Separate from that, what I think the project needs to keep sailing along is some degree of a freemium model. A yearly donation of 10-20 dollars in exchange for some extended features and add-ons desired by the community to be supported/added over time.

Also a half/half model with open source and popular proprietary apps on an appstore. I’m sure there are many companies that would take the opportunity to cooperate and allocate resources so their products/services are available and visible to users who will spend money to use them (Photoshop, Davinci Resolve, etc. as requested by the community maybe even microsoft office…it is available on macOS after all). Users likewise want some proprietary apps available with easier access…no messing with wine, terminal or third party apps.
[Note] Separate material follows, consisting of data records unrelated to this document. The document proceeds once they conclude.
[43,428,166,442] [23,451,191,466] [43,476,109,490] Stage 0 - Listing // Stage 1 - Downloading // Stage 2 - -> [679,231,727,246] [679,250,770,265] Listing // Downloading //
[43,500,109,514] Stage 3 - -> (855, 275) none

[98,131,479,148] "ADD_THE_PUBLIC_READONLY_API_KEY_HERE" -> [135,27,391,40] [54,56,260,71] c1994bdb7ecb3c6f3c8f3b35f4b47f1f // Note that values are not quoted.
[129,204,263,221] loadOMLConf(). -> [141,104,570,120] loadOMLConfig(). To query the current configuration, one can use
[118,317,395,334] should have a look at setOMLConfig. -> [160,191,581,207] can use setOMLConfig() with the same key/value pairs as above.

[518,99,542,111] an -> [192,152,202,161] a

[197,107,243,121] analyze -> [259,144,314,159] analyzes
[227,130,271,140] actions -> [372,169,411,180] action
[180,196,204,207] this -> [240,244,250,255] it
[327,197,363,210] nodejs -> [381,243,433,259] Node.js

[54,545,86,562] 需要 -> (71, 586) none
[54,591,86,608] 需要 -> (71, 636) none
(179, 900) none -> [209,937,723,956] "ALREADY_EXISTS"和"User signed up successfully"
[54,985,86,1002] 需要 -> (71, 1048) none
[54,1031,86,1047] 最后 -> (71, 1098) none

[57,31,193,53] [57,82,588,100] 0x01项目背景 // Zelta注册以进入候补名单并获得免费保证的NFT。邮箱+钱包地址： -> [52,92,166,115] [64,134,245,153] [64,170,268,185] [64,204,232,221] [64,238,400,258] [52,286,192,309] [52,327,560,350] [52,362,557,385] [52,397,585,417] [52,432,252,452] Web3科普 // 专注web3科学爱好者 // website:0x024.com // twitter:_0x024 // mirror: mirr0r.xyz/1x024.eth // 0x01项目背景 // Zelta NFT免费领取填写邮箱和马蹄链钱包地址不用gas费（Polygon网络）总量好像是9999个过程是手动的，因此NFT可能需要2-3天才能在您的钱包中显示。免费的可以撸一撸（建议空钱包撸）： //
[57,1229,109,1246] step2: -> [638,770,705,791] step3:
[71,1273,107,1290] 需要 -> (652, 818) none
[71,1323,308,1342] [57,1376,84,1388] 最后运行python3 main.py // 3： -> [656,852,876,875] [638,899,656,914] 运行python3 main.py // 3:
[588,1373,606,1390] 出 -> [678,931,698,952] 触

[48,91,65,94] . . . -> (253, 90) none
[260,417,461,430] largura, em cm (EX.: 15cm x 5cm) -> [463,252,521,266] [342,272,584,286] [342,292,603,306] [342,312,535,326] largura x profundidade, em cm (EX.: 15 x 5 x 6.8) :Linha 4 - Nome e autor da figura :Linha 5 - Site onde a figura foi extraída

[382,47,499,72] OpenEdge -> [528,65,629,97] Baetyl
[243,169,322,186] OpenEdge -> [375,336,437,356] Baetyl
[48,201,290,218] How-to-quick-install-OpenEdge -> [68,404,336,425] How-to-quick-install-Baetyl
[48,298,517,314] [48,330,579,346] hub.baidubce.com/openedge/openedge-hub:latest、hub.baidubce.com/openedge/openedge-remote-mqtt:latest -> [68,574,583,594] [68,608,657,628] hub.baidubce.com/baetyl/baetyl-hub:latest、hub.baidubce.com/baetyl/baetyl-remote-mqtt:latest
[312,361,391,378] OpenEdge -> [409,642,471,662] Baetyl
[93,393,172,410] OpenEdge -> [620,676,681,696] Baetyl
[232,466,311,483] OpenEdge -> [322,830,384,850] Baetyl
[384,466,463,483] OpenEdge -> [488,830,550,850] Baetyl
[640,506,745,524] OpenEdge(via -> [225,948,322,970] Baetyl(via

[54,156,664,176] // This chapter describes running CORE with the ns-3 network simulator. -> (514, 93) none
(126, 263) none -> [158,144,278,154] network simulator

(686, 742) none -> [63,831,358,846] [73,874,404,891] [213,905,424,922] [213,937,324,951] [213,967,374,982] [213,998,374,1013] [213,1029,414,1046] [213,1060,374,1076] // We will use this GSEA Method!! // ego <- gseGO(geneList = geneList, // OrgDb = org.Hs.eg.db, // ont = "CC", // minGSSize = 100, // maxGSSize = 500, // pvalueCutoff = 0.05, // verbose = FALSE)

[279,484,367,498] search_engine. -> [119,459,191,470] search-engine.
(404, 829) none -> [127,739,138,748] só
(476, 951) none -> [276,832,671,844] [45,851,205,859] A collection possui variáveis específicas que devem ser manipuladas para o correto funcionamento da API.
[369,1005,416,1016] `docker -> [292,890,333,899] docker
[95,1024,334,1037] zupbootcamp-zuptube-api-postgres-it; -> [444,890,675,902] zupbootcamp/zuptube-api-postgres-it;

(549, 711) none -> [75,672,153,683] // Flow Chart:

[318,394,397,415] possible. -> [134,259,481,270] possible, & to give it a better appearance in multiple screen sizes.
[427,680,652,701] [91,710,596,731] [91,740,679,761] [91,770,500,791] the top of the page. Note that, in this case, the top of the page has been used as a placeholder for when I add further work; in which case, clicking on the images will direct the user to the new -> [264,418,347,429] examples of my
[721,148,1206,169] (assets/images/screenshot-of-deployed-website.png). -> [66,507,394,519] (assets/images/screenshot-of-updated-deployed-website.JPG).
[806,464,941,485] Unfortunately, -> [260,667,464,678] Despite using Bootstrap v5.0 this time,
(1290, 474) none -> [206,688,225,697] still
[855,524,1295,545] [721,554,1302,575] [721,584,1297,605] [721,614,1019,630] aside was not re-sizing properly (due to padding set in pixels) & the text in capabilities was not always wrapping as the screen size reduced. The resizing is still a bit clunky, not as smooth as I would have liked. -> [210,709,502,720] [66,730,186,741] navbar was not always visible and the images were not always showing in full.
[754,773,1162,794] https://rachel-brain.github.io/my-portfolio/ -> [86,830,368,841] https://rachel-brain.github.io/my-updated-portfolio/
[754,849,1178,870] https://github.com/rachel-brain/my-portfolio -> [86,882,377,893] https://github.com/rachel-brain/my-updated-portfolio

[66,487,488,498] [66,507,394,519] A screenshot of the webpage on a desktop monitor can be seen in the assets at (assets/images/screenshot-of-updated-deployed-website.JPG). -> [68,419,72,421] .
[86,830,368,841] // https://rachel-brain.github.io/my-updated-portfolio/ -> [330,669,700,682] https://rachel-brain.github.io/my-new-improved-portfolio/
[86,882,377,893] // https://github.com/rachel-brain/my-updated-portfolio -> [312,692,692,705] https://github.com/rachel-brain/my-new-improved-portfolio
Here would be some other things on my short wishlist:

Firewalld- added functionality to easily create domain blocklists (and perhaps country block lists) along with prompting from firewalld when new connections are made by an app (choice to accept/reject with option to alter these later)

DNS over TLS as the default configuration for network management. Why not?

CVE Scanner- let users know about vulnerable packages so they can make they own choices.

Downloads and Website Scanner- We all know users can mistakenly wander onto an unsafe website here or there or perhaps accidentally click a link that downloads a malicious package…there needs to be something there to detect this and block those instances. (Yes, you can use browser toolbar extensions but not all of them play nice with linux and this is third party stuff…the OS needs to have something of its own.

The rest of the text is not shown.